When it came to detainee policies, it proved easy for outsiders to criticize the Bush administration's perceived mistakes, sometimes in unusually harsh terms. When Barack Obama, for example, assumed the responsibilities of commander in chief in 2009, he found that making policy was much different from making speeches. To the disappointment of some of the President's supporters, his administration has kept in place the most contentious and widely derided Bush administration policies. Terrorists are still not accorded POW status under the Geneva Conventions. Guantánamo Bay—the so-called “gulag of our times”—remains in operation as the best available facility for holding dangerous terrorists. After flirting with trying captured terrorists in civilian courts of law, and even bringing Khalid Sheikh Muhammed to a courthouse in lower Manhattan, the administration changed course in response to a growing public outcry. As a result, military commissions—patterned on those established under the Bush administration—continue to be used to try terrorists. The Army Field Manual on interrogation developed by the Bush Department of Defense in 2006 has been embraced (though unwisely imposed on the CIA). The electronic surveillance of suspected terrorists, once roundly denounced by civil libertarians and by then Senator Barack Obama, continues. Risking allegations of war crimes by international law advocates, the administration has continued UAV (unmanned aerial vehicles) attacks against suspected terrorists, reportedly even targeting U.S. citizens. It is worth noting that killing these individuals by drone missile attacks affords them fewer legal rights than the military commissions President Obama opposed for years.

These decisions by the Obama administration, in my mind, are the correct ones. They undoubtedly were made After careful scrutiny, an examination of the possible alternatives, and with the sure knowledge that our country remains vulnerable to terrorist attack. There is one difference, however: President Obama had the benefit of succeeding a president who in the chaotic weeks After 9/11 had to put all these plans in place quickly, withstanding bitter partisan criticism and unpopularity for having done what he believed was best for the country. President Obama's latter-day support of these decisions is evidence that on most of the big questions regarding our enemies, George W. Bush and his administration got it right.

PART XIII
Pulling On Our Boots:
Challenges and Controversies Beyond the War Zones
Annapolis, Maryland

JULY 4, 2006

I
was expecting fireworks on Independence Day, but not at 2:30 in the afternoon and not from a despot in North Korea. The multistage Taepo-Dong 2 missile had been on its pad in the northeast corner of the ironically named Democratic People's Republic of Korea for several days. Overhead reconnaissance indicated it was being fueled and possibly prepared for ignition. Smaller, medium-range missiles were in place at other launch sites. We couldn't be sure where any of them were aimed, when they might be launched, what types of warheads they were equipped with, or exactly how far they could go. Military and intelligence officials judged Alaska and Hawaii to be almost certainly within striking distance of North Korea's long-range ballistic missiles.
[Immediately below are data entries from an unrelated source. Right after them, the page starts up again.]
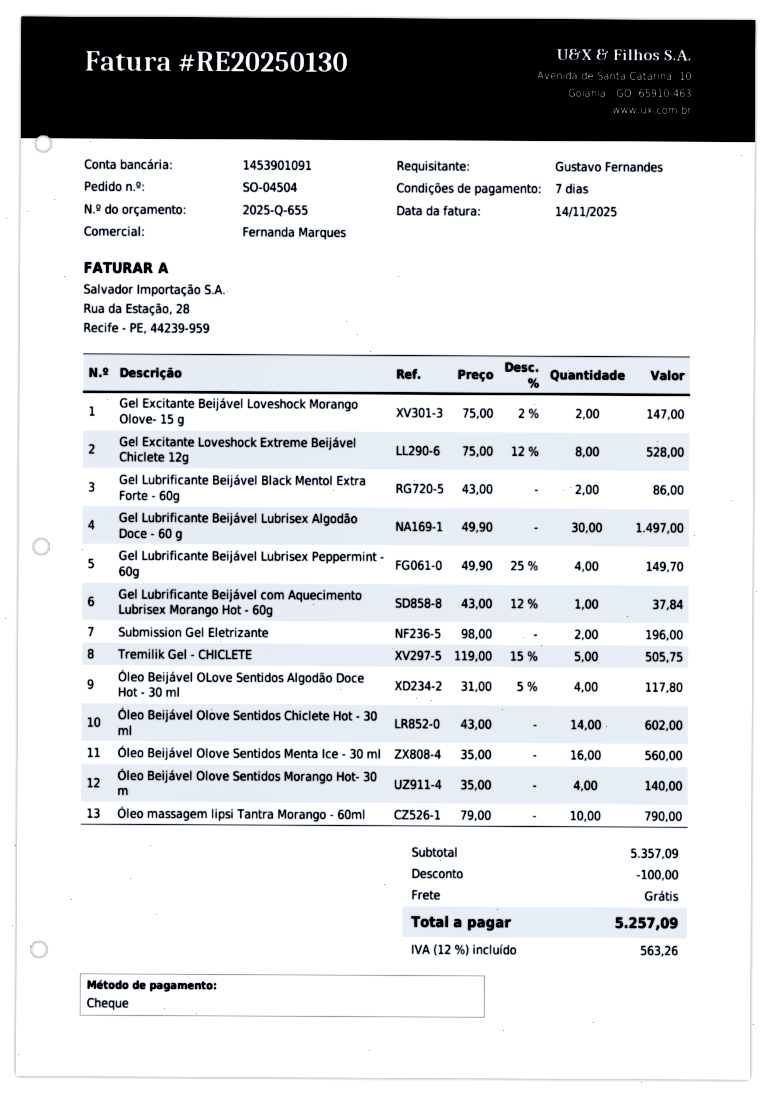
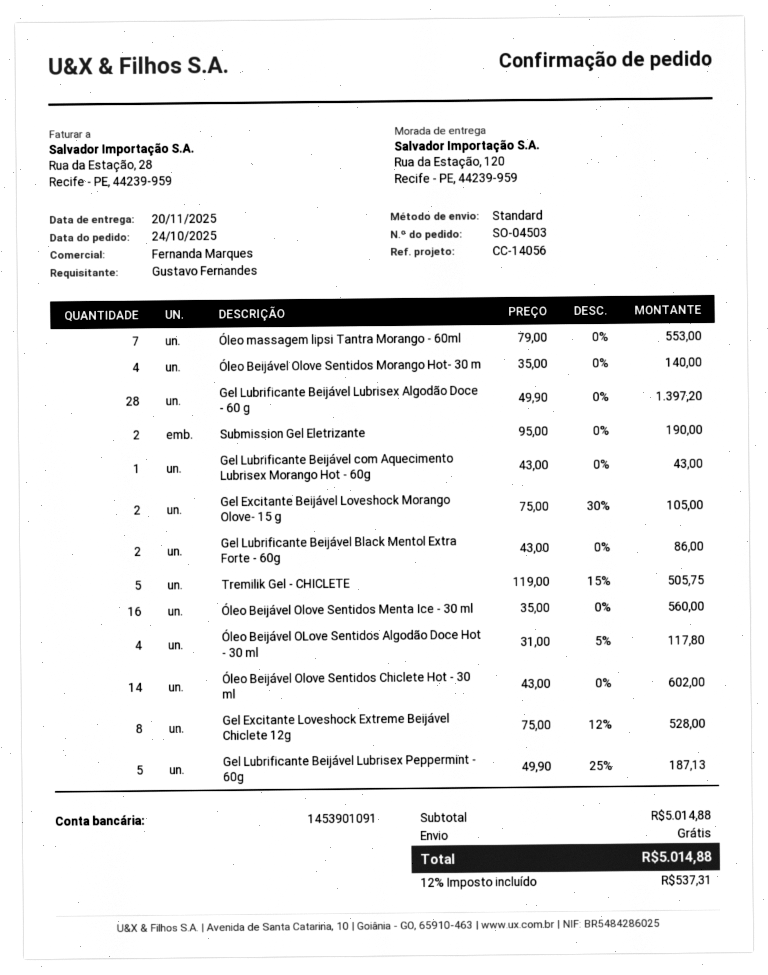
order number: SO-04504 -> SO-04503
Gel Excitante Beijável Loveshock Morango Olove- 15 g: 2 x 75.00 - 2% = 147.00 -> 2 x 75.00 - 30% = 105.00
Gel Lubrificante Beijável Lubrisex Algodão Doce - 60 g: 30 x 49.90 = 1497.00 -> 28 x 49.90 = 1397.20
Gel Lubrificante Beijável Lubrisex Peppermint - 60g: 4 x 49.90 - 25% = 149.70 -> 5 x 49.90 - 25% = 187.13
Gel Lubrificante Beijável com Aquecimento Lubrisex Morango Hot - 60g: 1 x 43.00 - 12% = 37.84 -> 1 x 43.00 = 43.00
Submission Gel Eletrizante: 2 x 98.00 = 196.00 -> 2 x 95.00 = 190.00
Óleo massagem lipsi Tantra Morango - 60ml: 10 x 79.00 = 790.00 -> 7 x 79.00 = 553.00
subtotal: 5357.09 -> 5014.88
discount: 100.00 -> none
tax: 12% = 563.26 -> 12% = 537.31
total: 5257.09 -> 5014.88

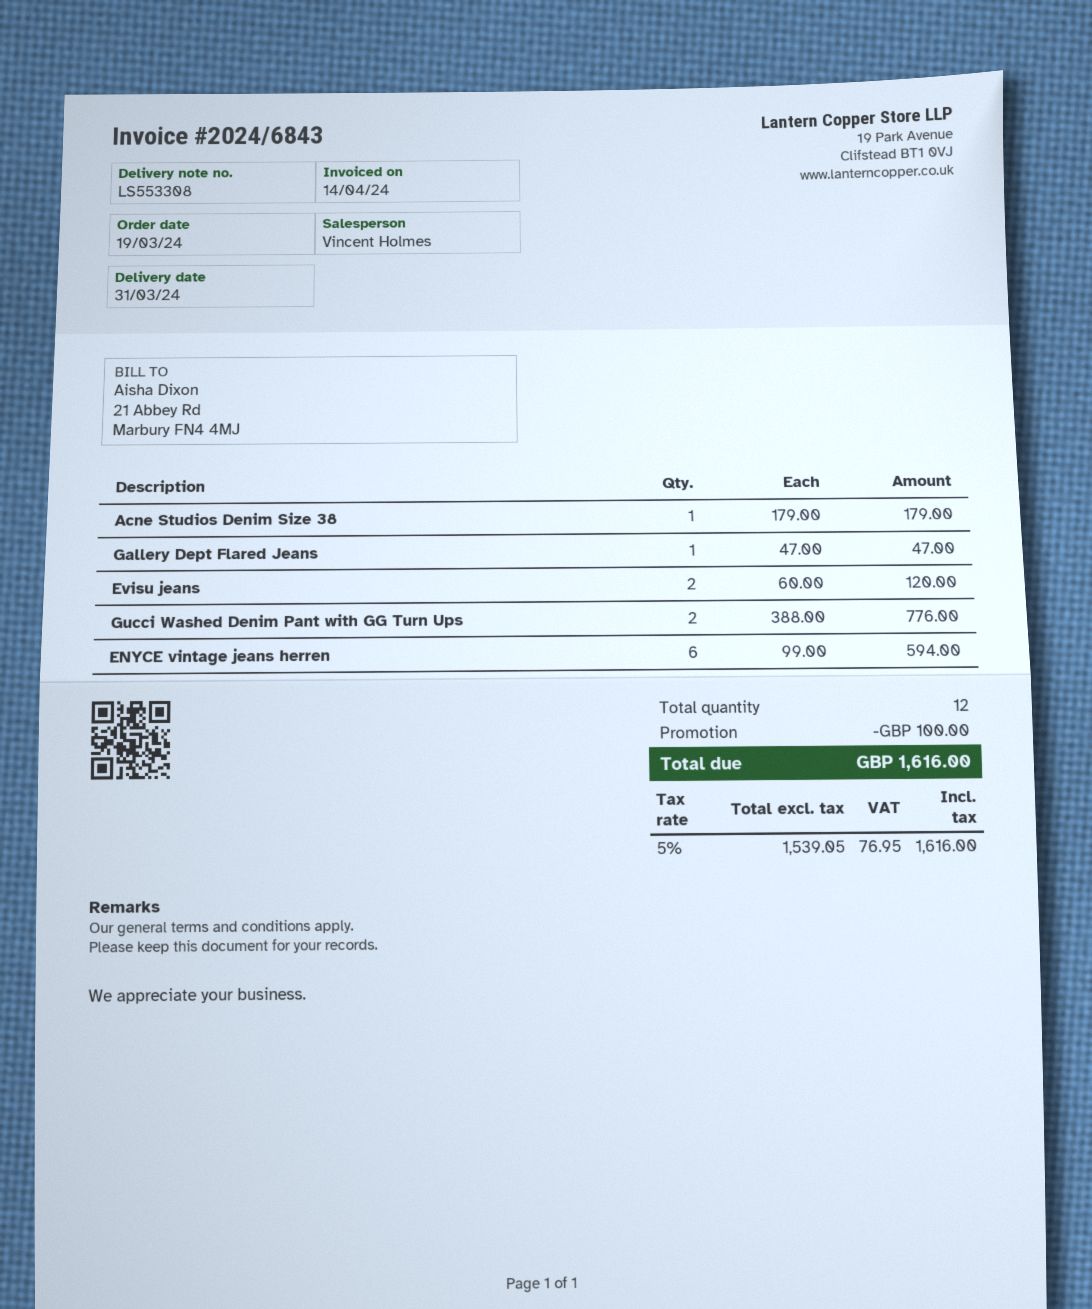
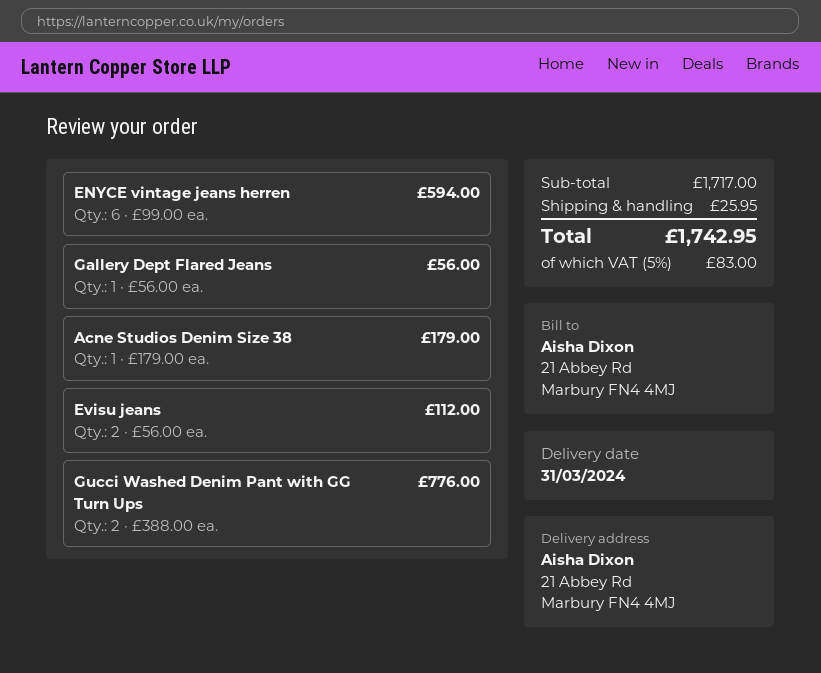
Gallery Dept Flared Jeans: 1 x 47.00 = 47.00 -> 1 x 56.00 = 56.00
Evisu jeans: 2 x 60.00 = 120.00 -> 2 x 56.00 = 112.00
discount: 100.00 -> none
shipping: none -> 25.95
tax: 5% = 76.95 -> 5% = 83.00
total: 1616.00 -> 1742.95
The leaders of the so-called Hermit Kingdom had a penchant for rattling sabers around American holidays. In the weeks running up to July 4 there had been some speculation that the North Korean regime might fire a long-range missile. No one was certain of their intentions, but the possibilities included a simple test, a demonstration firing, or a launch to place an object in space. The North Koreans could do something even more provocative, and our allies in South Korea and Japan didn't want to be ill prepared in case missiles were aimed toward their territory. The erratic Kim Jong Il might even swing for the fences and attempt to hit our country.

President Bush came into office vowing not to put our country at risk of blackmail by ballistic missiles tipped with nuclear, biological, chemical, or conventional warheads. Since late 2001, when America withdrew from the ABM Treaty and began installing a missile defense system, we had made solid strides in putting a developmental system in place. More than a dozen interceptors were in the ground in Alaska and California that could be launched at a moment's notice. Though critics continued to downplay the capability of our system—some said it was like “hitting a bullet with a bullet”—the program wasn't science fiction anymore.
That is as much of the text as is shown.